United States District Court, E.D. Michigan, Southern Division
May 16, 2008
CIVIL CASE NO. 06-10940 (E.D. Mich. May. 16, 2008)

Opinion

CIVIL CASE NO. 06-10940.

May 16, 2008


ORDER GRANTING DEFENDANTS' MOTION FOR SUMMARY JUDGMENT


On March 1, 2006, Plaintiff Najem Ibrahiem filed a complaint against Defendants City of Flint, Flint Police Department ("FPD"), Flint City Mayor, Flint Civil Service Commission, and Flint City Council alleging constitutional violations under 42 U.S.C. § 1983. Plaintiff alleges that Defendants are liable for acts allegedly committed by certain Flint police officers during an arrest made on October 16, 2005. Plaintiff alleges that the Flint police officers conducted an improper stop and seizure, made a false arrest, mishandled his property, and subjected Plaintiff to racial discrimination.

On December 20, 2006, this Court granted FPD's motion to dismiss pursuant to Federal Rule of Civil Procedure 12(b)(6), dismissing FPD from this cause of action, and denied Defendant City of Flint's motion to dismiss pursuant to Federal Rule of Civil Procedure 12(b)(5). See Order [docket entry #28]. Now before the Court is Defendants' motion for summary judgment brought pursuant to Federal Rule of Civil Procedure 56. For the reasons stated below, the Court will grant Defendants' motion and dismiss this case with prejudice.

I. Background

On October 16, 2005, Plaintiff drove from his house on Bennett Avenue in the City of Flint, Michigan to a store located on Lewis Boulevard between Bennett Avenue and Mabel Avenue. At that time, the City of Flint Police Department Special Operations Bureau Vice Unit was conducting a prostitution sting operation in the 2000 block of Lewis Boulevard. According to Plaintiff, an agent posing as a prostitute approached his vehicle as he was driving through the store parking lot. The agent offered to give Plaintiff a "blow job and sex" in exchange for twenty dollars. Pl. Opp. to Def. Mot. Sum. Judg., p. 2. Plaintiff alleges that he refused the offer and told the agent to move away from his car. Ibrahiem Dep. 15:19-20. Here, Plaintiff's account of the facts differs from Defendants' account. Plaintiff alleges that he then drove away from the area toward Olive Avenue, where two Flint police officers approached him and arrested him. Defendants, however, claim that Plaintiff accepted the agent's offer and agreed to meet her down the block, where the two Flint police officers approached Plaintiff and arrested him. Def. Mot. Sum. Judg., p. 7. Both parties agree that Plaintiff's possessions were confiscated during his arrest.

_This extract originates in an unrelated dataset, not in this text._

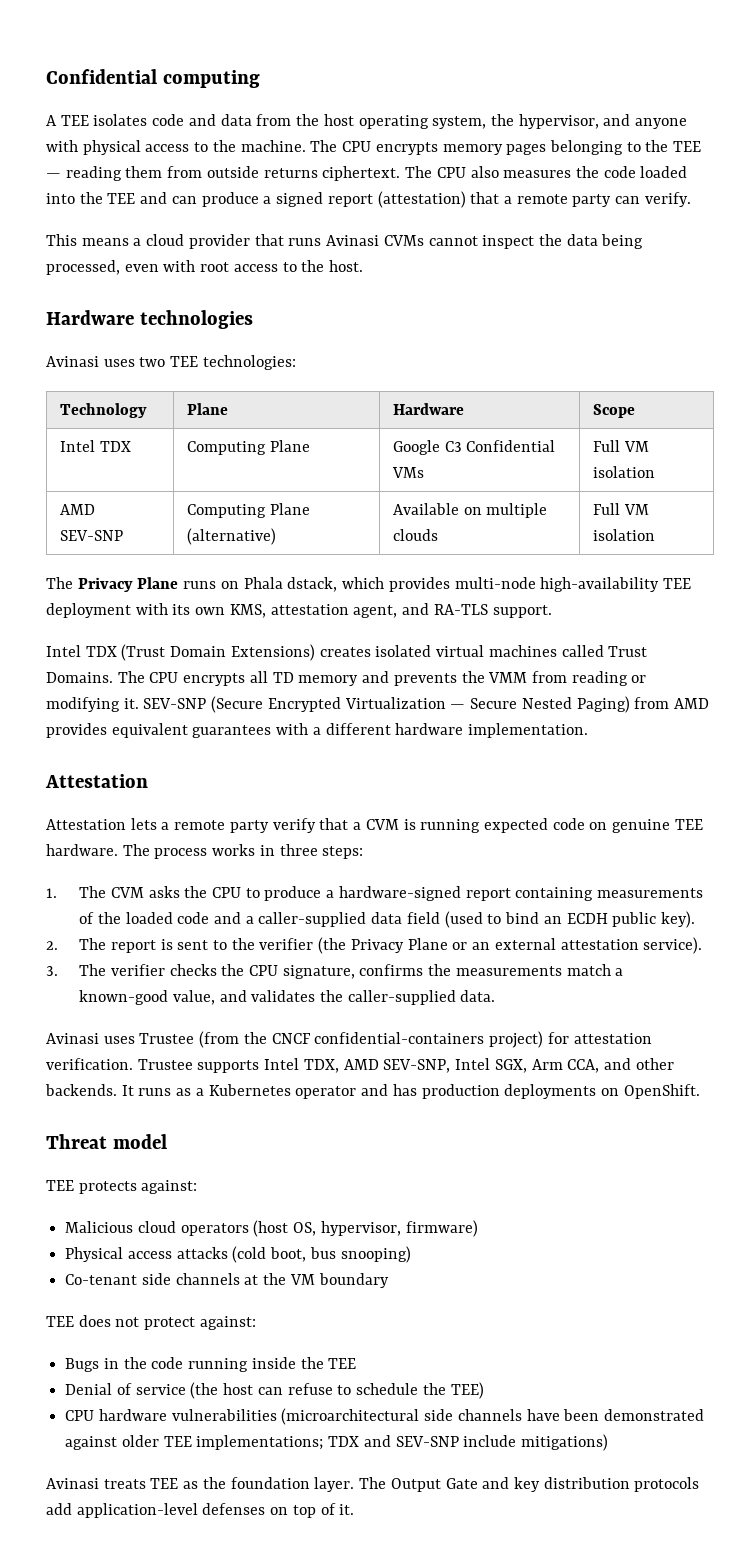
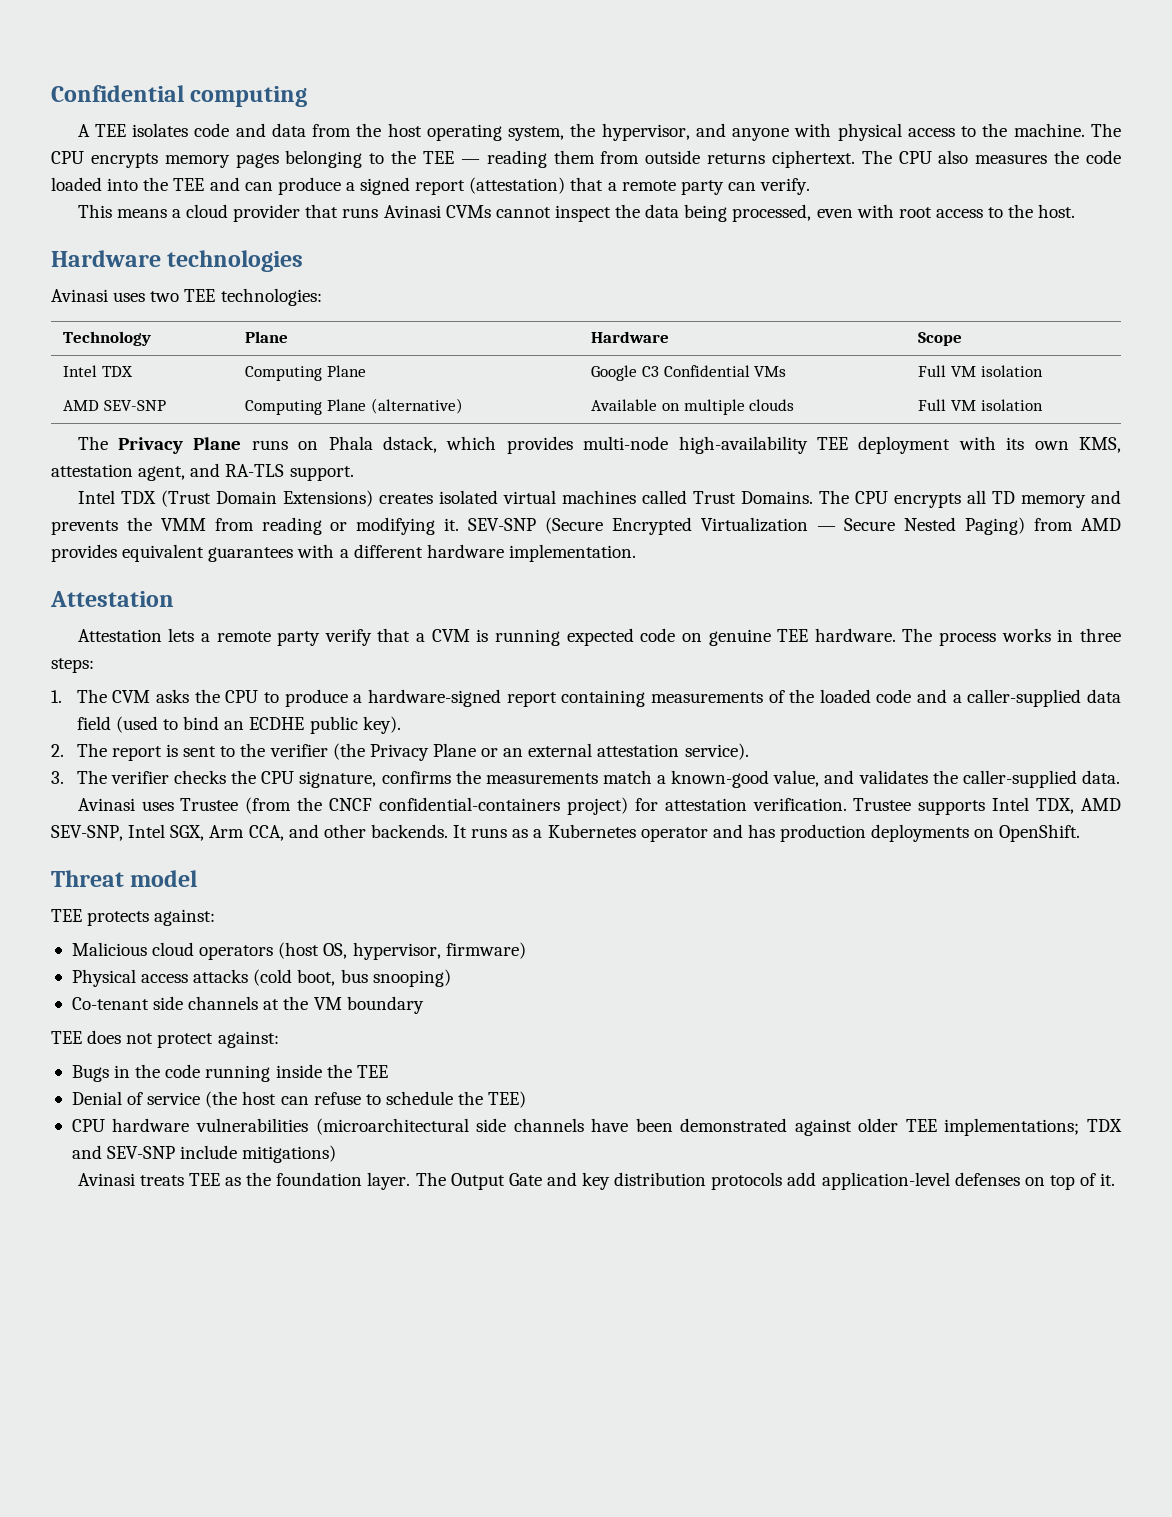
- 1. The CVM asks the CPU to produce a hardware-signed report containing measurements of the loaded code and a caller-supplied data field (used to bind an ECDH public key).
+ 1. The CVM asks the CPU to produce a hardware-signed report containing measurements of the loaded code and a caller-supplied data field (used to bind an ECDHE public key).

Plaintiff was then taken to a booking van less than one mile away. After he was booked and processed, Plaintiff was placed in the back of a police cruiser with another man. While in the police cruiser, a police officer returned Plaintiff's possessions to him in a paper bag. Ibrahiem Dep. 31:8-9. Plaintiff alleges that, when he looked in the bag, he noticed that some of his possessions, including $600.00 of Plaintiff's money, were missing. Plaintiff also allegedly noticed that some of the items in the bag did not belong to Plaintiff.

Plaintiff later paid a $900.00 administration fee for the return of his car. Plaintiff alleges that another individual was not required to pay the $900.00 administration fee, even though this individual and Plaintiff were arrested for the same charges. Pl. Opp. to Def. Mot. Sum. Judg., p. 2.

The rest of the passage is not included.